Making fetchmail, Exim and the DCC work together

Spam is the same thing, lots of times.

Abstract

The Distributed Checksum Clearinghouse (DCC) filters out spam by taking checksums of messages passing through email servers and counting how many times a particular checksum has been seen. Checksums which have been seen many times correspond to spam or to popular legitimate email lists.

This document describes how to combine fetchmail, Exim 3.x and the DCC to filter out spam on a Debian Linux system with a small number of users, such as a home Linux box. The same method will probably work for any other fetchmail/Exim based system, too, although the paths to files may differ.

Caveats

This document assumes you are happy downloading, untarring and compiling software, and that you know a little bit about how to configure Exim already.

This system works for me. Test it first before relying on it. I provide this page in the hope that it will be useful, but if the system eats all your email and spits out the pieces, don't come running to me.
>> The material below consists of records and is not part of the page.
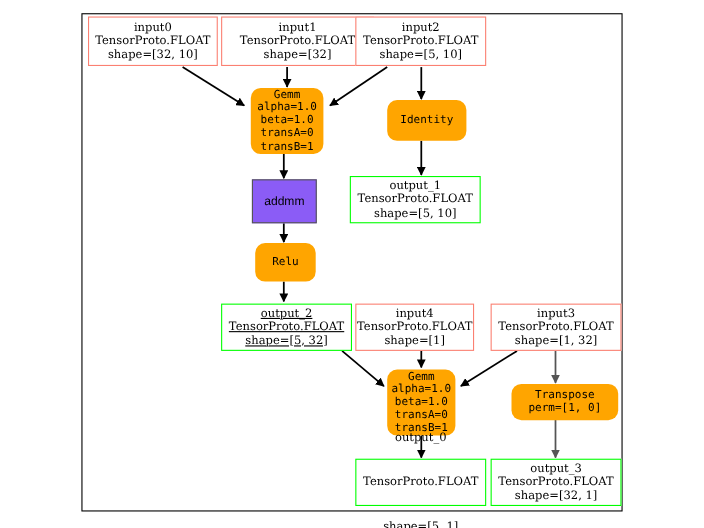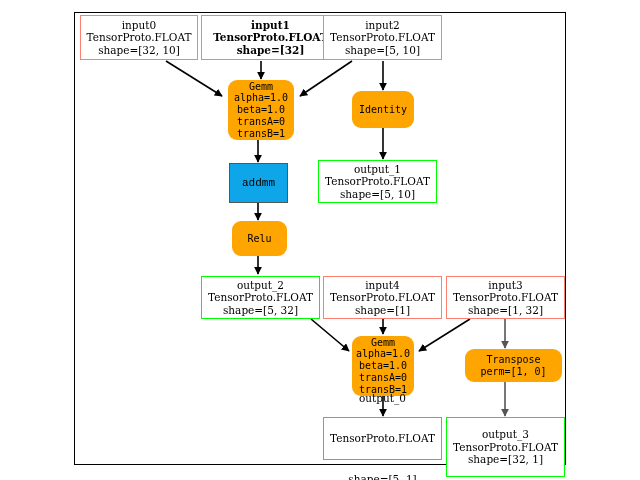--- a/index.html
+++ b/index.html
@@ -126,7 +126,7 @@
     <span class="ln">shape=[32, 10]</span>
   </div>
 
-  <div class="node io-node io-input" style="left:201px; top:15px; width:139px; height:45px;font-weight:bold;">
+  <div class="node io-node io-input" style="left:201px; top:15px; width:139px; height:45px;">
     <span class="ln">input1</span>
     <span class="ln">TensorProto.FLOAT</span>
     <span class="ln">shape=[32]</span>

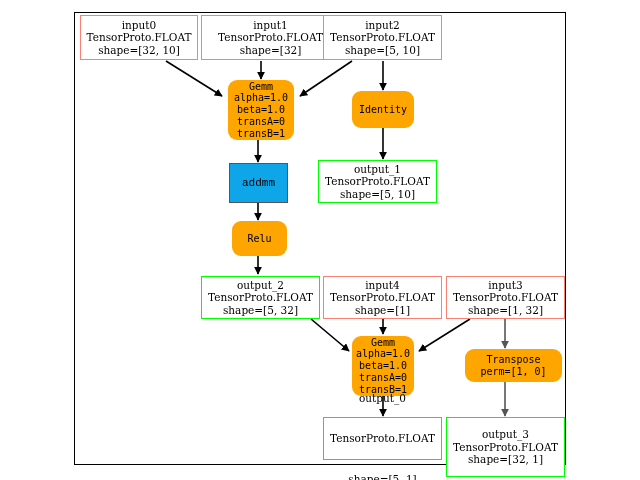--- a/index.html
+++ b/index.html
@@ -146,7 +146,7 @@
     <span class="ln">transB=1</span>
   </div>
 
-  <div class="node op-node" style="left:352px; top:91px; width:62px; height:37px;">
+  <div class="node op-node" style="left:352px; top:91px; width:72px; height:37px;">
     <span class="ln">Identity</span>
   </div>
 

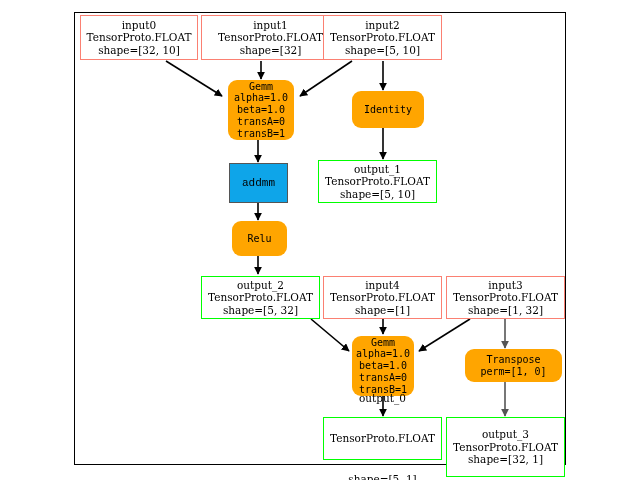--- a/index.html
+++ b/index.html
@@ -66,9 +66,9 @@
   }
   .op-node .ln { display: block; white-space: nowrap; }
   .fn-node {
-    background: #0ea5e9;
+    background: #8b5cf6;
     border: 1.5px solid #555555;
-    font-family: Liberation Mono, monospace;
+    font-family: Liberation Sans, sans-serif;
     font-size: 11px;
     color: #000000;
     text-align: right;

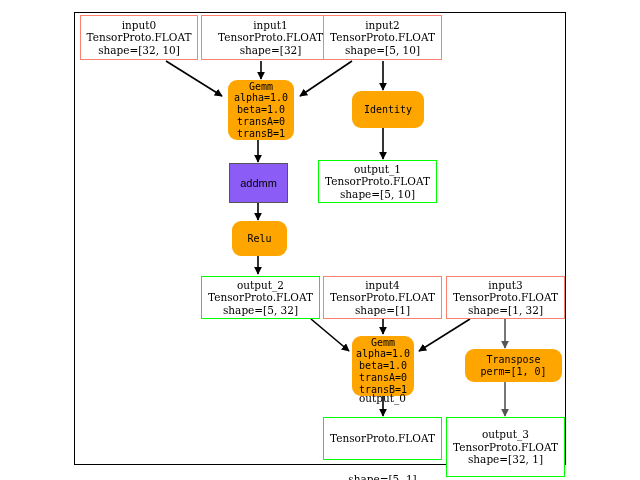--- a/index.html
+++ b/index.html
@@ -164,7 +164,7 @@
     <span class="ln">Relu</span>
   </div>
 
-  <div class="node io-node io-output" style="left:201px; top:276px; width:119px; height:43px;">
+  <div class="node io-node io-output" style="left:201px; top:276px; width:119px; height:43px;text-decoration:underline;">
     <span class="ln">output_2</span>
     <span class="ln">TensorProto.FLOAT</span>
     <span class="ln">shape=[5, 32]</span>

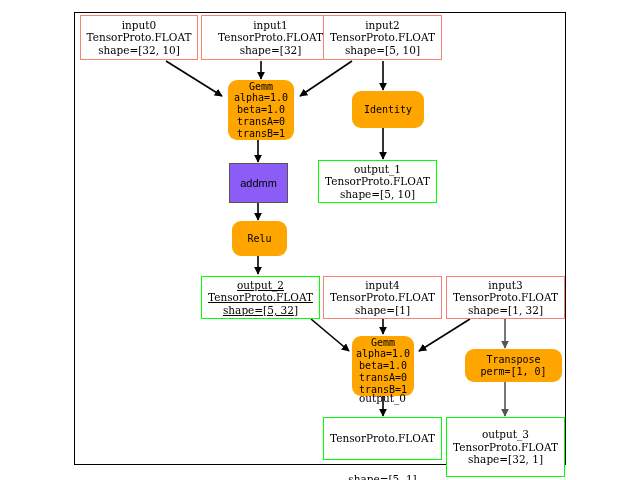--- a/index.html
+++ b/index.html
@@ -170,7 +170,7 @@
     <span class="ln">shape=[5, 32]</span>
   </div>
 
-  <div class="node io-node io-input" style="left:323px; top:276px; width:119px; height:43px;">
+  <div class="node io-node io-input" style="left:323px; top:276px; width:108px; height:43px;">
     <span class="ln">input4</span>
     <span class="ln">TensorProto.FLOAT</span>
     <span class="ln">shape=[1]</span>

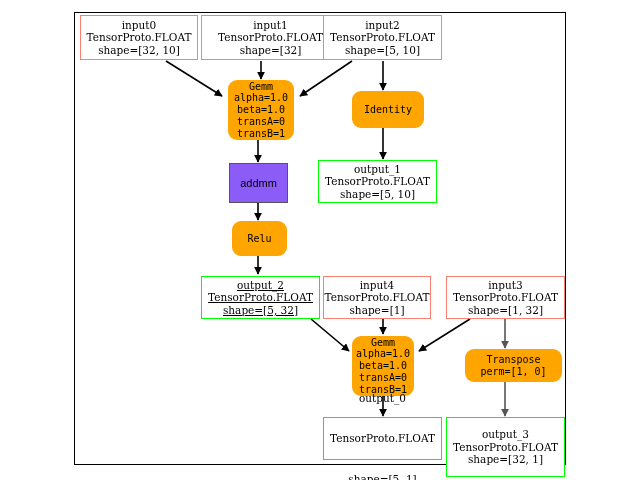--- a/index.html
+++ b/index.html
@@ -201,7 +201,7 @@
     <span class="ln">shape=[5, 1]</span>
   </div>
 
-  <div class="node io-node io-output" style="left:446px; top:417px; width:119px; height:60px;">
+  <div class="node io-node io-output" style="left:446px; top:417px; width:119px; height:43px;">
     <span class="ln">output_3</span>
     <span class="ln">TensorProto.FLOAT</span>
     <span class="ln">shape=[32, 1]</span>

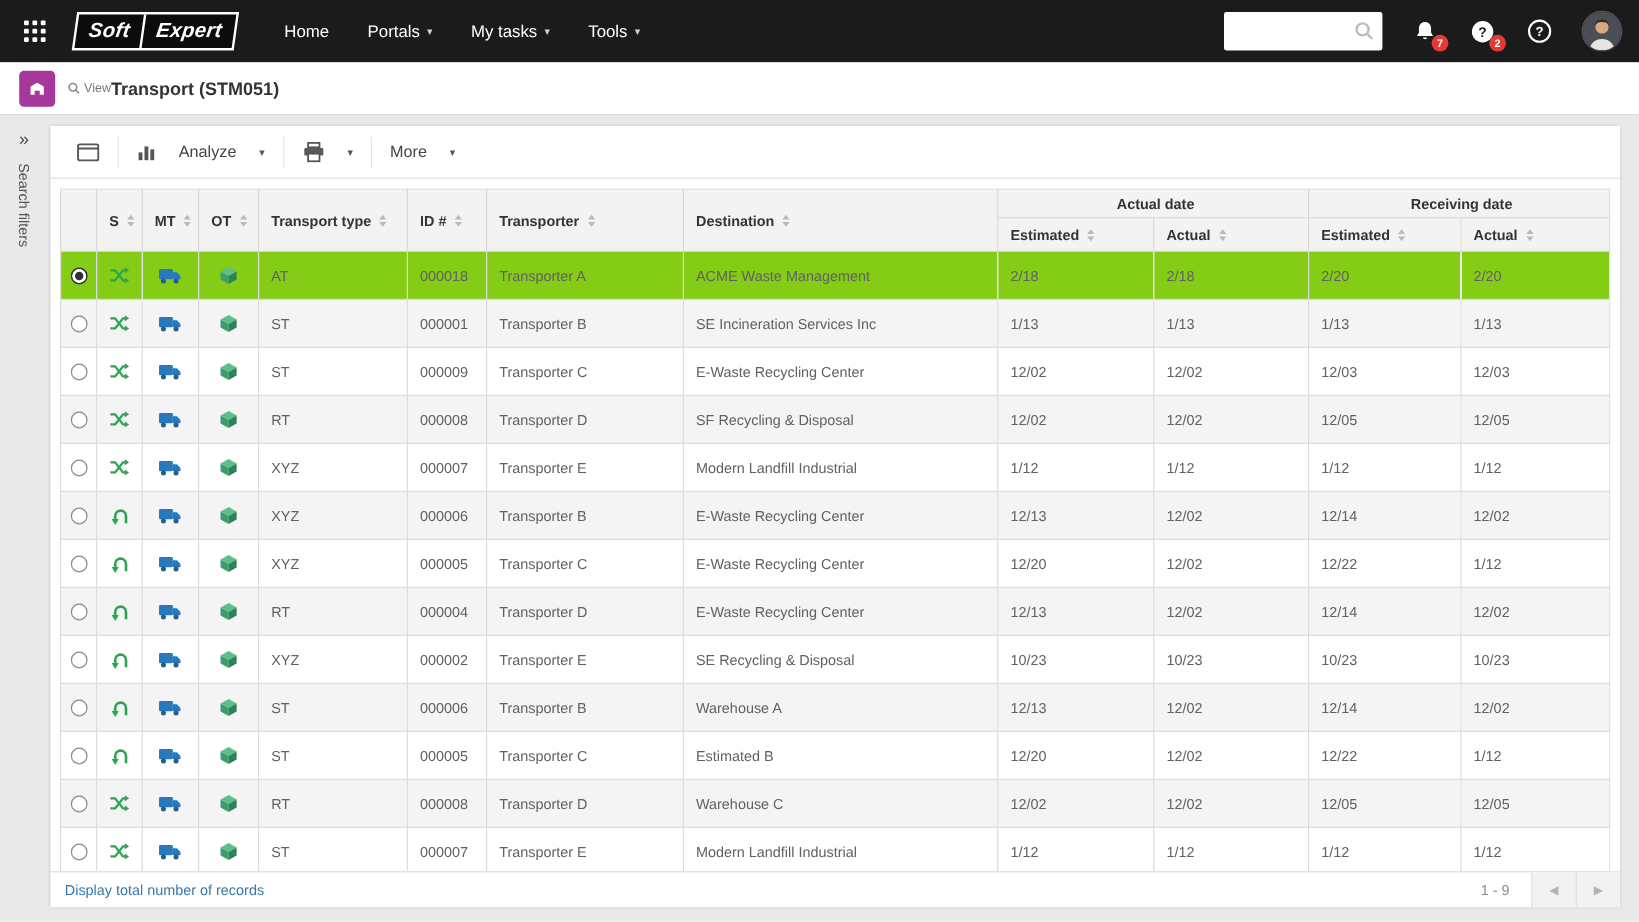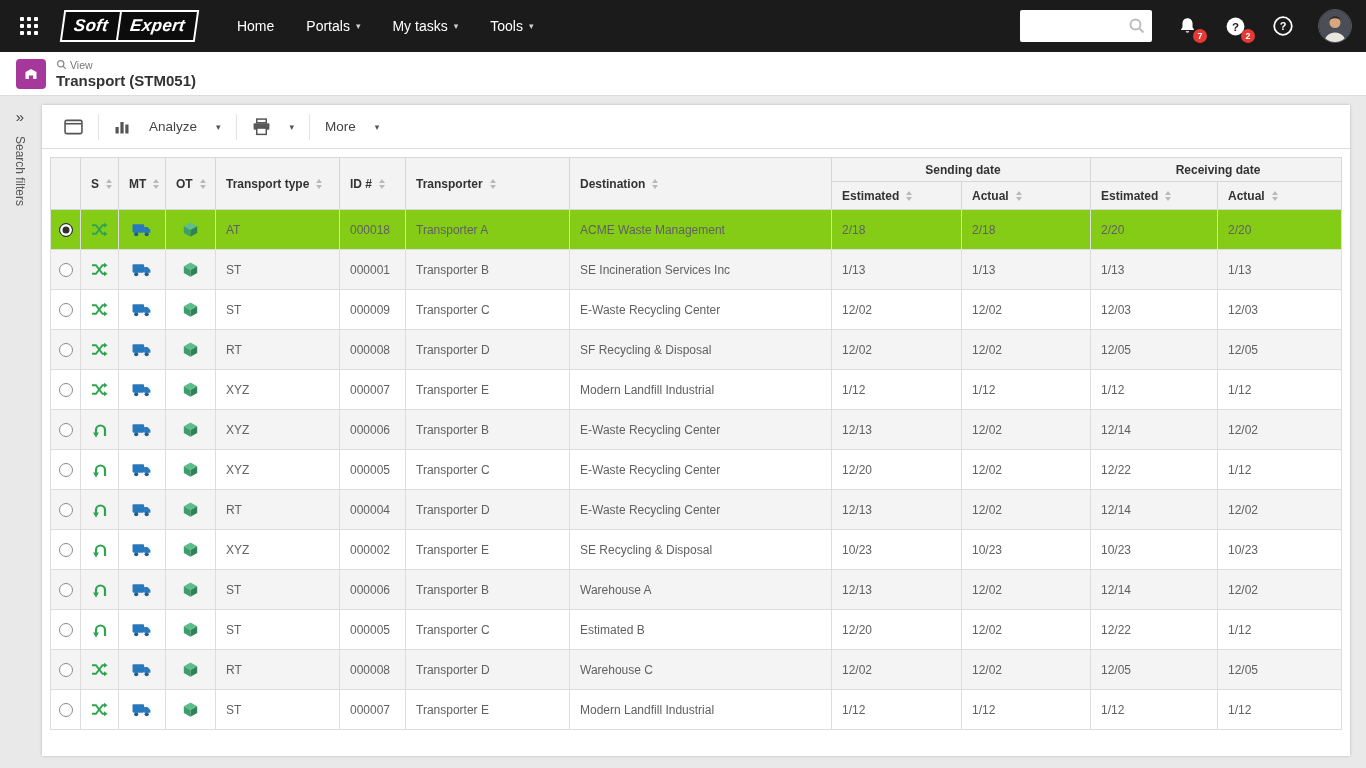--- a/index.html
+++ b/index.html
@@ -27,7 +27,7 @@
   
   .page-header { height:44px; background:#fff; border-bottom:1px solid #ddd; display:flex; align-items:center; padding:0 16px; gap:10px; }
   .module-icon { width:30px; height:30px; border-radius:4px; background:#a6379b; display:flex; align-items:center; justify-content:center; }
-  .ph-text { display:flex; flex-direction:column; justify-content:center; }
+  .ph-text { display:flex; flex-direction:row; justify-content:center; }
   .view-row { display:flex; align-items:center; gap:3px; font-size:10.5px; color:#777; }
   .page-title { font-size:15px; font-weight:bold; color:#333; margin-top:1px; }
 

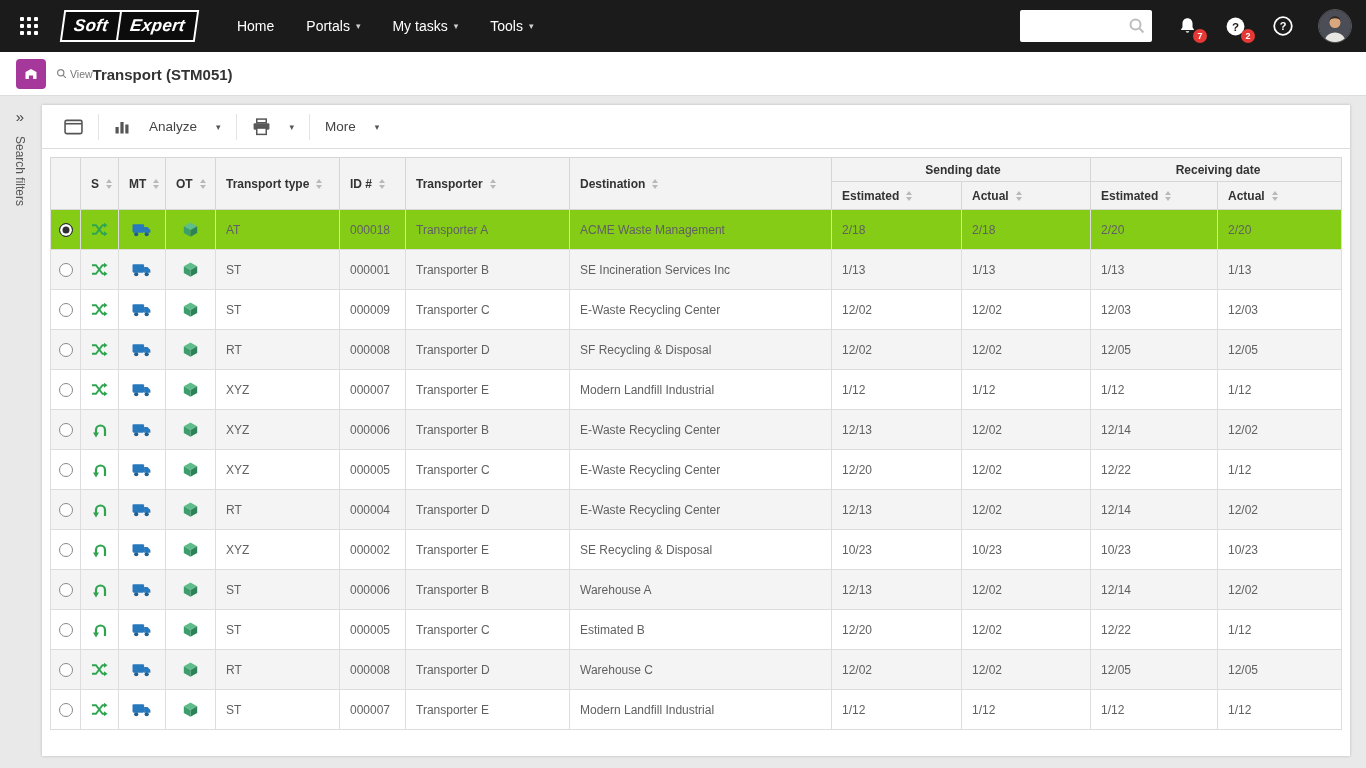--- a/index.html
+++ b/index.html
@@ -291,7 +291,7 @@
                   </span>
                 </span>
               </th>
-            <th colspan="2" class="group">Sending date</th>
+            <th colspan="2" class="group">Actual date</th>
             <th colspan="2" class="group">Receiving date</th>
           </tr>
           <tr class="sub-row">

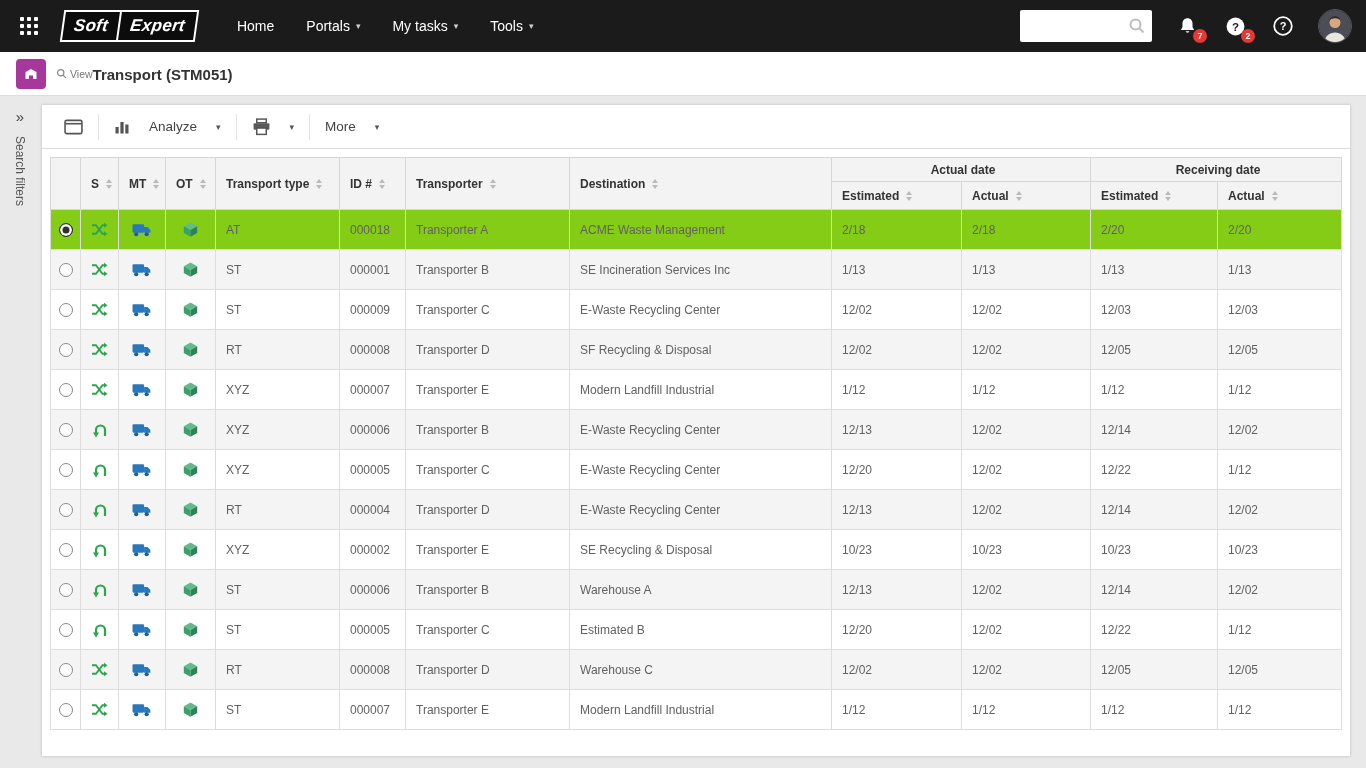--- a/index.html
+++ b/index.html
@@ -768,6 +768,18 @@
       </table>
     </div>
 
+    <div class="grid-footer">
+      <span class="records-link">Display total number of records</span>
+      <div class="footer-right">
+        <span class="range">1 - 9</span>
+        <div class="pg">
+            <span>◀</span>
+          </div>
+        <div class="pg">
+            <span>▶</span>
+          </div>
+      </div>
+    </div>
 
   </div>
 </div>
If you are running a large email system, you should run your own DCC server and investigate using the DCC as a sendmail milter. Hopefully someone will use the similar features in Exim 4 to incorporate the DCC into that at some point.

Introduction

So, the spammers have finally guessed or harvested enough of my previously well hidden addresses that it's worth using some sort of filtering.

My email configuration uses fetchmail to download email using POP3. fetchmail then talks to Exim, the local mail server, and Exim delivers mail to user accounts. In this document, I'm assuming you already have a working fetchmail/Exim configuration. If you don't, stop reading now and get one. Make sure it works before continuing.

To deal with the spam, I decided to use the Distributed Checksum Clearinghouse or DCC. The DCC works by keeping track of the number of copies of a particular message which are flowing through various mail servers on the internet. A message which has been seen many times is either spam or a popular mailing list. The DCC requires you to white-list your legitimate mailing lists.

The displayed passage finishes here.